Work task - Give an exact copy of the lines of the records below, starting at the line containing "таким способом, получается" and running to the end.

Top of Records supplied

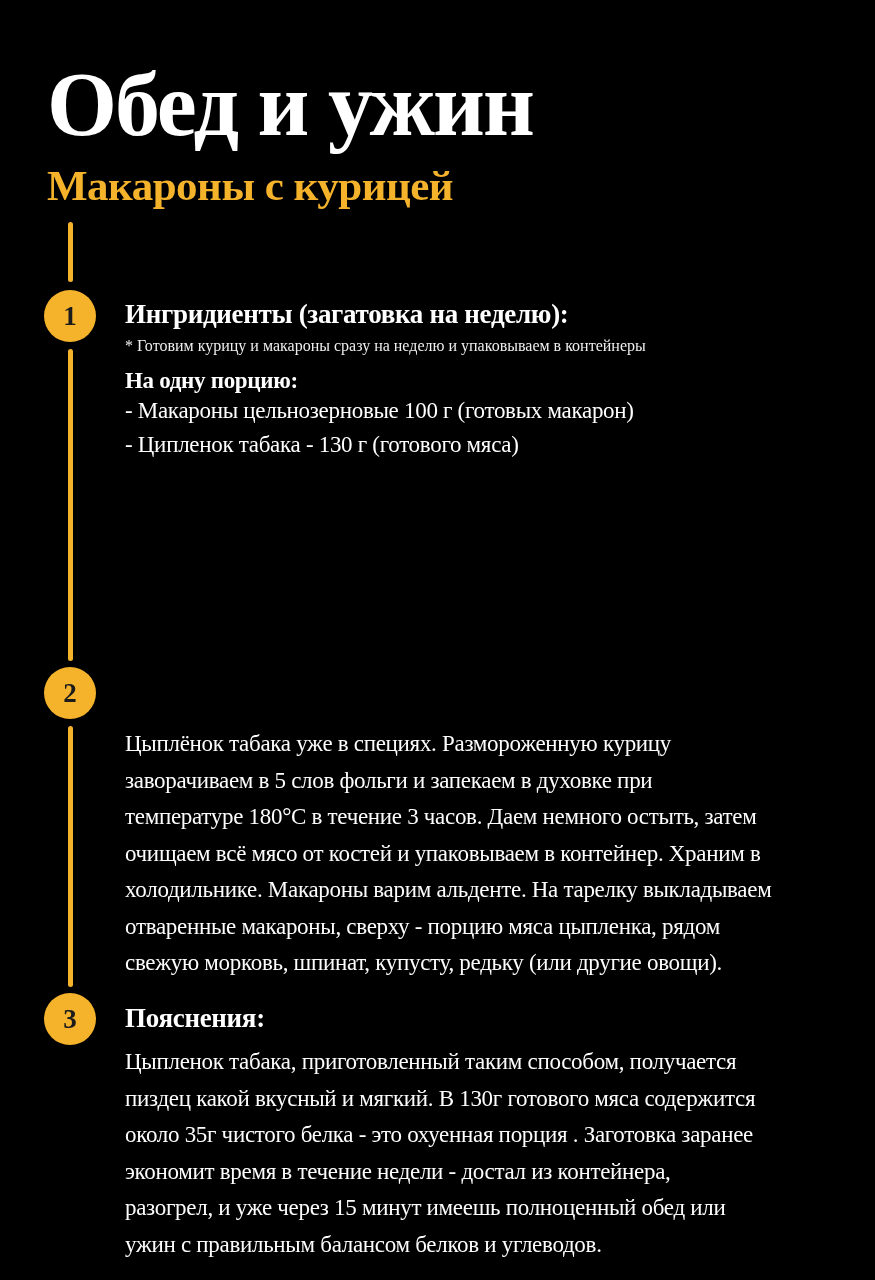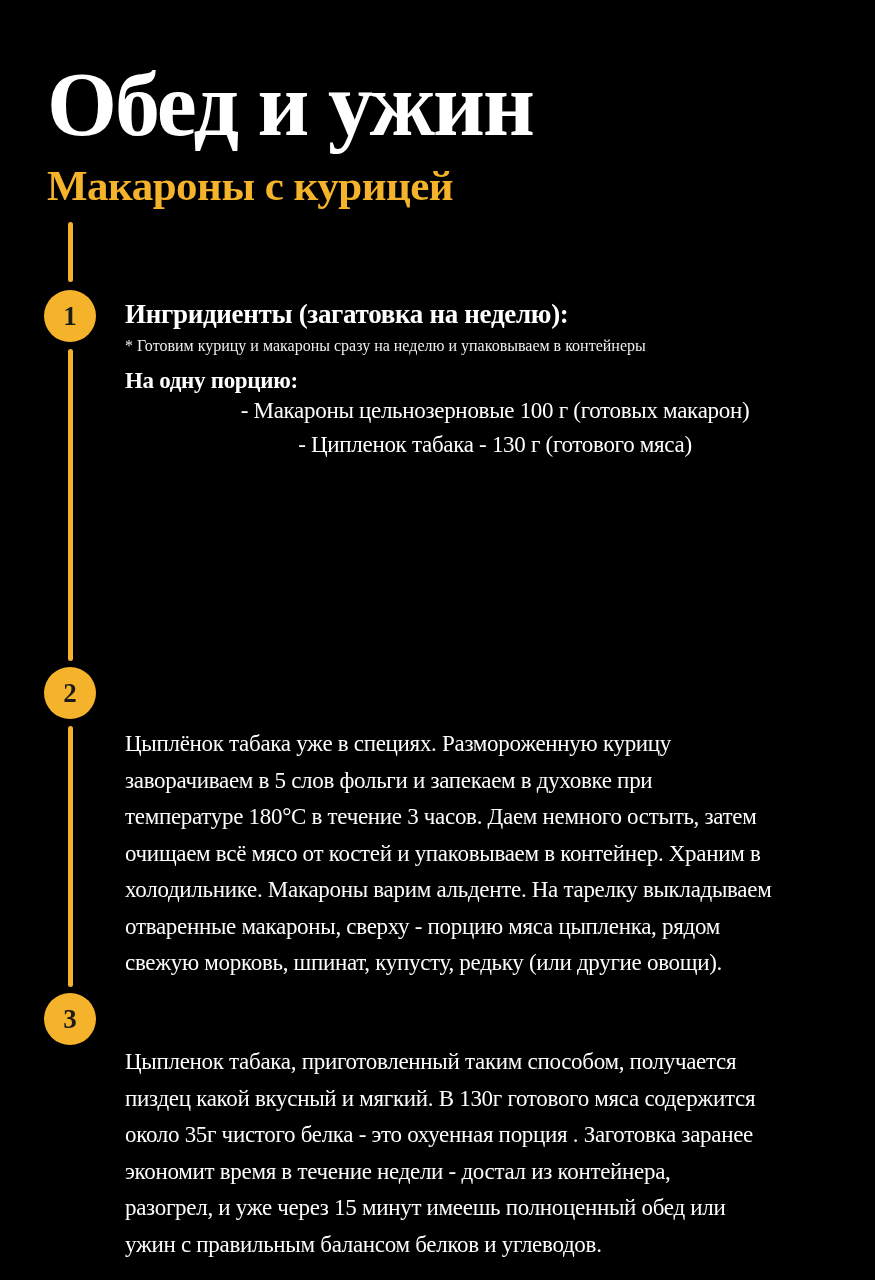--- a/index.html
+++ b/index.html
@@ -49,7 +49,7 @@
   .sub{font-size:23px;font-weight:700;line-height:30px;letter-spacing:-0.3px;white-space:pre;}
   .sub1{top:366px;} .sub2{top:538px;}
   .list{font-size:23px;line-height:34px;letter-spacing:-0.3px;}
-  .list1{top:394px;text-align:center;} .list2{top:566px;}
+  .list1{top:394px;} .list2{top:566px;}
   .list-item{white-space:pre;}
   .para{
     font-size:23px;line-height:36.5px;letter-spacing:-0.3px;

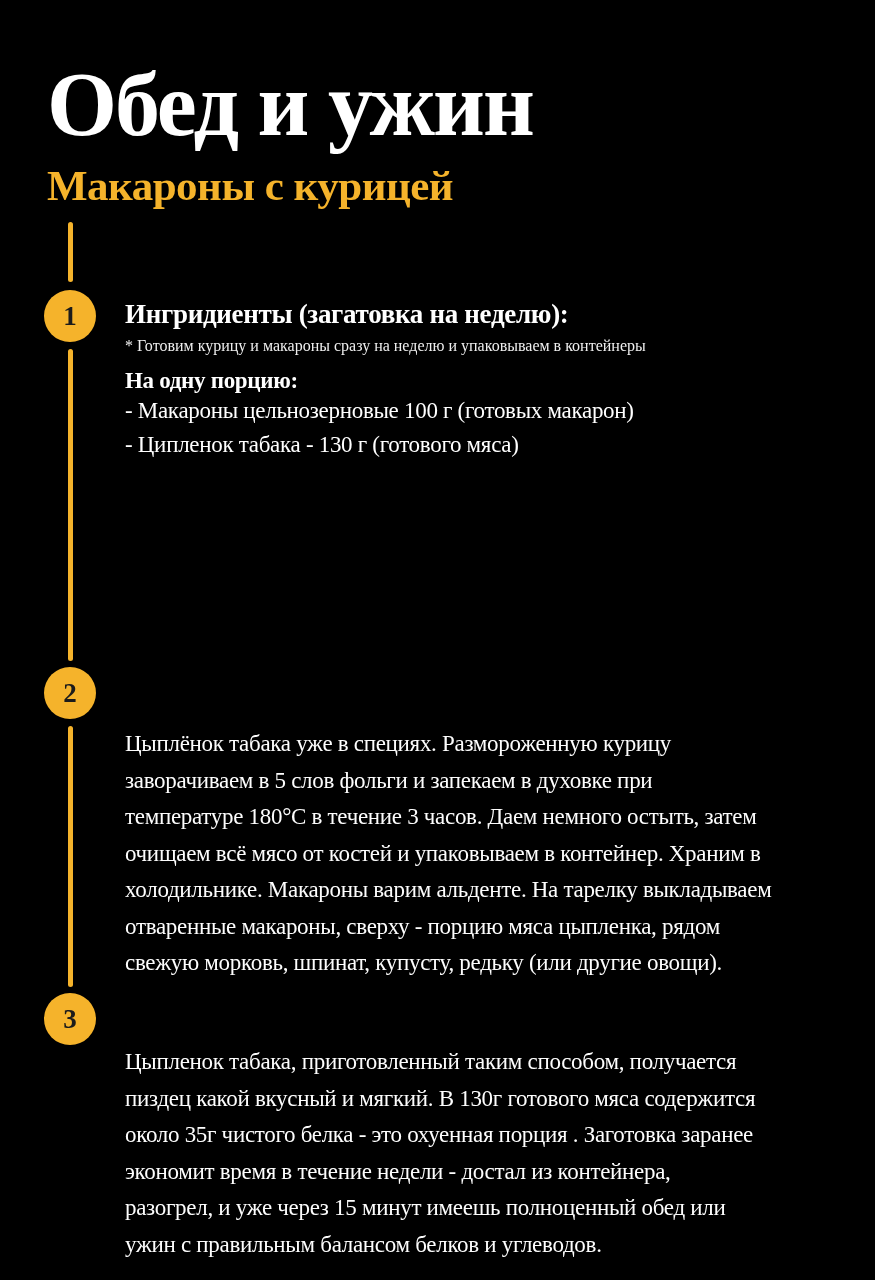--- a/index.html
+++ b/index.html
@@ -91,6 +91,7 @@
 отваренные макароны, сверху - порцию мяса цыпленка, рядом
 свежую морковь, шпинат, купусту, редьку (или другие овощи).</div>
 
+  <h3 class="content sec-heading h3">Пояснения:</h3>
   <div class="content para p3">Цыпленок табака, приготовленный таким способом, получается
 пиздец какой вкусный и мягкий. В 130г готового мяса содержится
 около 35г чистого белка - это охуенная порция . Заготовка заранее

Bottom of Records supplied

Completed task -
   <div class="content para p3">Цыпленок табака, приготовленный таким способом, получается
 пиздец какой вкусный и мягкий. В 130г готового мяса содержится
 около 35г чистого белка - это охуенная порция . Заготовка заранее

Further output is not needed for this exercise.